Nick Summers is a technology journalist for The Next Web. He writes on all sorts of topics, although he has a passion for gadgets, apps and Nick Summers is a technology journalist for The Next Web. He writes on all sorts of topics, although he has a passion for gadgets, apps and video games in particular. You can reach him on Twitter, circle him on Google+ and connect with him on LinkedIn.
Representatives from the BBC and the Guardian today argued that Google should consult publishers before removing search links to stories requested under Europe’s ‘right to be forgotten.’
In a meeting with Google’s advisory council in London, which includes company chairman Eric Schmidt, both organisations suggested that the context a publisher could provide around removal requests would be beneficial.
David Jordan, director for editorial policy and standards at the BBC, said the company had its own process for dealing with such complaints and this would help to frame the requests submitted to Google under the ECJ’s ruling .
“It would be desirable for publishers to be consulted before Google takes a decision on whether or not to remove a link to an online article. Publishers have the full background of the story, insight as to whether a request has come in previously, and if so why we took the decision not to comply, or if certain changes were offered/made.”
He added that discussions between Google and publishers could result in a fair response that doesn’t lead to link removals in Google’s search results.
“We will be able to advise on the issues and if appropriate, suggest possible amendments that could prevent the ‘unsearching’ of the article.”
Chris Moran, Digital Audience Editor for the Guardian, took a similar stance in his opening remarks during the afternoon session.
“The more transparency there is around each complaint – for example the name of the complainant, context from the complainant – the better placed we are to make representation. We also believe the context we could offer pre-removal is in fact essential to Google making a far more balanced decision in each case.”
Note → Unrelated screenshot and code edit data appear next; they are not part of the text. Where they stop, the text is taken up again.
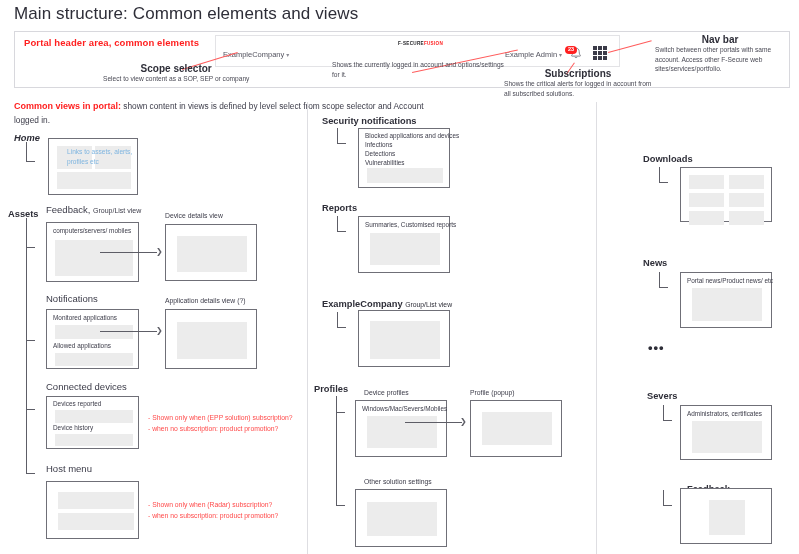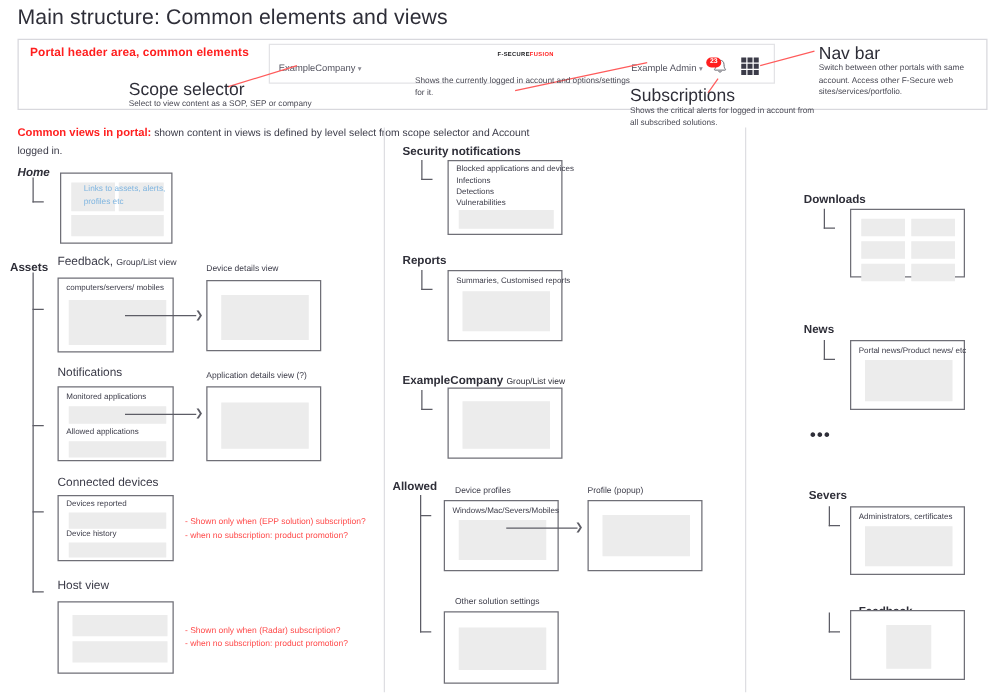"Nav bar" .callout-title { font-size: 14px -> 10px; font-weight: 400 -> 700; text-align: none -> center }
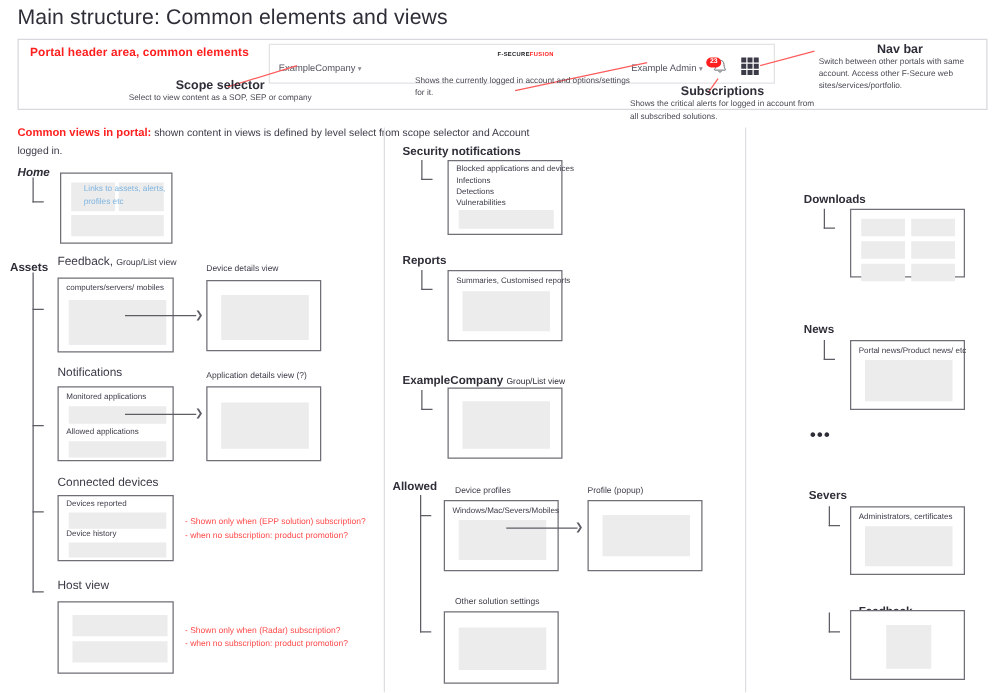"Allowed" div.abs { text: Allowed -> Profiles }
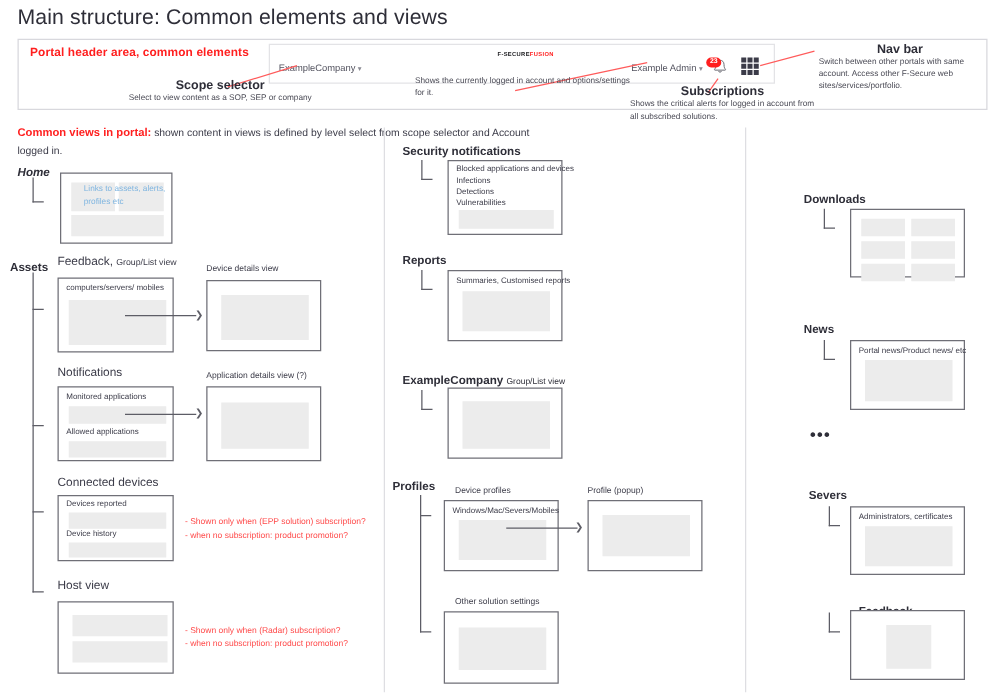"Host view" div.abs { text: view -> menu }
Not surprisingly, both Jordan and Moran said the decision to restrict or amend online reports should be handled by publishers. In particular, Moran said it should be the journalism – the individual stories and reports – that balance the need for freedom of expression with the reader’s right to be forgotten.
Unless the ruling by the European Court of Justice is amended, however, it seems the responsibility will remain with Google. While consulting publishers could lead to a greater understanding of removal requests, Jordan admitted it would become a more resource-intensive process for all parties involved.
“It would be possible for a search engine to say to a publisher, when they get in touch, pre-decision, to say ‘in our view, this is a trivial case and we intend to remove links to this within the first 36 hours, unless we hear back from you to the contrary.’
And then on things that were more difficult, to take the view that we would have a little bit more time to allow time (for a response), in case there are things that are relevant to the decision that (Google is) about to make.”
Google is holding public meetings with its advisory council in seven cities across Europe. The remarks and discussions that unfold, in addition to feedback submitted by citizens online, will be used to form a report early next year.
The company says it’s received nearly 150,000 requests, concerning more than 500,000 links or URLs, since the ‘right to be forgotten’ ruling came into effect.
Read Next: Wikimedia slams ‘right to be forgotten’ ruling, creates page for Wikipedia link removal notices
➤ Advisory Council Meeting, London (YouTube)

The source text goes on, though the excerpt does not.